**Source data**
■ ■ ■ ■ ■ ■ ■
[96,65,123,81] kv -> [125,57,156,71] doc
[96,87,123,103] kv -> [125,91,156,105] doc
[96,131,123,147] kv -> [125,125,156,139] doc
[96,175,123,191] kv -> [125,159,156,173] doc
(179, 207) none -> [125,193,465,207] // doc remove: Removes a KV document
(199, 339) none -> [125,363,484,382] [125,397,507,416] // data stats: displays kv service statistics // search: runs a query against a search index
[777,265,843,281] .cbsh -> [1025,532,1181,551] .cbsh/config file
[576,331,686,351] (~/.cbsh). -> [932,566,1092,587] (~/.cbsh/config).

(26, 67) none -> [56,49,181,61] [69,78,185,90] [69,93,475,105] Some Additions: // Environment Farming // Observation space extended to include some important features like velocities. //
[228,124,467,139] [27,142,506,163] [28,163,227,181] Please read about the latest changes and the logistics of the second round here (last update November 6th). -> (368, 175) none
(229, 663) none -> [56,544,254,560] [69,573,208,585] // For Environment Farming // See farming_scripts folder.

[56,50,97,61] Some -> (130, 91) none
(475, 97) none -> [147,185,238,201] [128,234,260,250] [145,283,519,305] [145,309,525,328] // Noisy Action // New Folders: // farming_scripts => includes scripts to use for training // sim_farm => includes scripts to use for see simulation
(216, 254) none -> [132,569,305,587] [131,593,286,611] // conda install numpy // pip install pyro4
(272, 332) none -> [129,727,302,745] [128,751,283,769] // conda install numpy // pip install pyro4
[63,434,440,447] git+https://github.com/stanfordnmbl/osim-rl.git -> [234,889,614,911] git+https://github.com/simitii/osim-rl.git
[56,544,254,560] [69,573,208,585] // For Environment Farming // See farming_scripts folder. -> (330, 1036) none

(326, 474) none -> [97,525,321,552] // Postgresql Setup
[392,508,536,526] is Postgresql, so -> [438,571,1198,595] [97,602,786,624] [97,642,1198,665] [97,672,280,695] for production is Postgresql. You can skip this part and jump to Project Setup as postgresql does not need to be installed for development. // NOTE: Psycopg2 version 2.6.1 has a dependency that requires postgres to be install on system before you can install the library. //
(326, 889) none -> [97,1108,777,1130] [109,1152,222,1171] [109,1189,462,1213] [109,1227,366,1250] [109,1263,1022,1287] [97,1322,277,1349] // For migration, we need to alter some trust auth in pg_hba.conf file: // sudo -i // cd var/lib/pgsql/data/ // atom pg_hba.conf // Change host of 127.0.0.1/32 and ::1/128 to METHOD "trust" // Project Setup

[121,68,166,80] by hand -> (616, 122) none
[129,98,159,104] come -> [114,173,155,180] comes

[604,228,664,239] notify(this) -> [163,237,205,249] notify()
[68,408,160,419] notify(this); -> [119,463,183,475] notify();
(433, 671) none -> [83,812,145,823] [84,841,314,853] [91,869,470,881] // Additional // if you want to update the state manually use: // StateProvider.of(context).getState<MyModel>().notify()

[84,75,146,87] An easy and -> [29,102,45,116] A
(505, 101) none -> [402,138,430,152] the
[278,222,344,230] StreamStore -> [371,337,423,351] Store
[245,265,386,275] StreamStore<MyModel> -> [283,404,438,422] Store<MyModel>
■ ■ ■ ■ ■ ■ ■
**What you are asked to do**
Transcribe all of the records exactly.

**Answer for the task**
[96,65,123,81] kv -> [125,57,156,71] doc
[96,87,123,103] kv -> [125,91,156,105] doc
[96,131,123,147] kv -> [125,125,156,139] doc
[96,175,123,191] kv -> [125,159,156,173] doc
(179, 207) none -> [125,193,465,207] // doc remove: Removes a KV document
(199, 339) none -> [125,363,484,382] [125,397,507,416] // data stats: displays kv service statistics // search: runs a query against a search index
[777,265,843,281] .cbsh -> [1025,532,1181,551] .cbsh/config file
[576,331,686,351] (~/.cbsh). -> [932,566,1092,587] (~/.cbsh/config).

(26, 67) none -> [56,49,181,61] [69,78,185,90] [69,93,475,105] Some Additions: // Environment Farming // Observation space extended to include some important features like velocities. //
[228,124,467,139] [27,142,506,163] [28,163,227,181] Please read about the latest changes and the logistics of the second round here (last update November 6th). -> (368, 175) none
(229, 663) none -> [56,544,254,560] [69,573,208,585] // For Environment Farming // See farming_scripts folder.

[56,50,97,61] Some -> (130, 91) none
(475, 97) none -> [147,185,238,201] [128,234,260,250] [145,283,519,305] [145,309,525,328] // Noisy Action // New Folders: // farming_scripts => includes scripts to use for training // sim_farm => includes scripts to use for see simulation
(216, 254) none -> [132,569,305,587] [131,593,286,611] // conda install numpy // pip install pyro4
(272, 332) none -> [129,727,302,745] [128,751,283,769] // conda install numpy // pip install pyro4
[63,434,440,447] git+https://github.com/stanfordnmbl/osim-rl.git -> [234,889,614,911] git+https://github.com/simitii/osim-rl.git
[56,544,254,560] [69,573,208,585] // For Environment Farming // See farming_scripts folder. -> (330, 1036) none

(326, 474) none -> [97,525,321,552] // Postgresql Setup
[392,508,536,526] is Postgresql, so -> [438,571,1198,595] [97,602,786,624] [97,642,1198,665] [97,672,280,695] for production is Postgresql. You can skip this part and jump to Project Setup as postgresql does not need to be installed for development. // NOTE: Psycopg2 version 2.6.1 has a dependency that requires postgres to be install on system before you can install the library. //
(326, 889) none -> [97,1108,777,1130] [109,1152,222,1171] [109,1189,462,1213] [109,1227,366,1250] [109,1263,1022,1287] [97,1322,277,1349] // For migration, we need to alter some trust auth in pg_hba.conf file: // sudo -i // cd var/lib/pgsql/data/ // atom pg_hba.conf // Change host of 127.0.0.1/32 and ::1/128 to METHOD "trust" // Project Setup

[121,68,166,80] by hand -> (616, 122) none
[129,98,159,104] come -> [114,173,155,180] comes

[604,228,664,239] notify(this) -> [163,237,205,249] notify()
[68,408,160,419] notify(this); -> [119,463,183,475] notify();
(433, 671) none -> [83,812,145,823] [84,841,314,853] [91,869,470,881] // Additional // if you want to update the state manually use: // StateProvider.of(context).getState<MyModel>().notify()

[84,75,146,87] An easy and -> [29,102,45,116] A
(505, 101) none -> [402,138,430,152] the
[278,222,344,230] StreamStore -> [371,337,423,351] Store
[245,265,386,275] StreamStore<MyModel> -> [283,404,438,422] Store<MyModel>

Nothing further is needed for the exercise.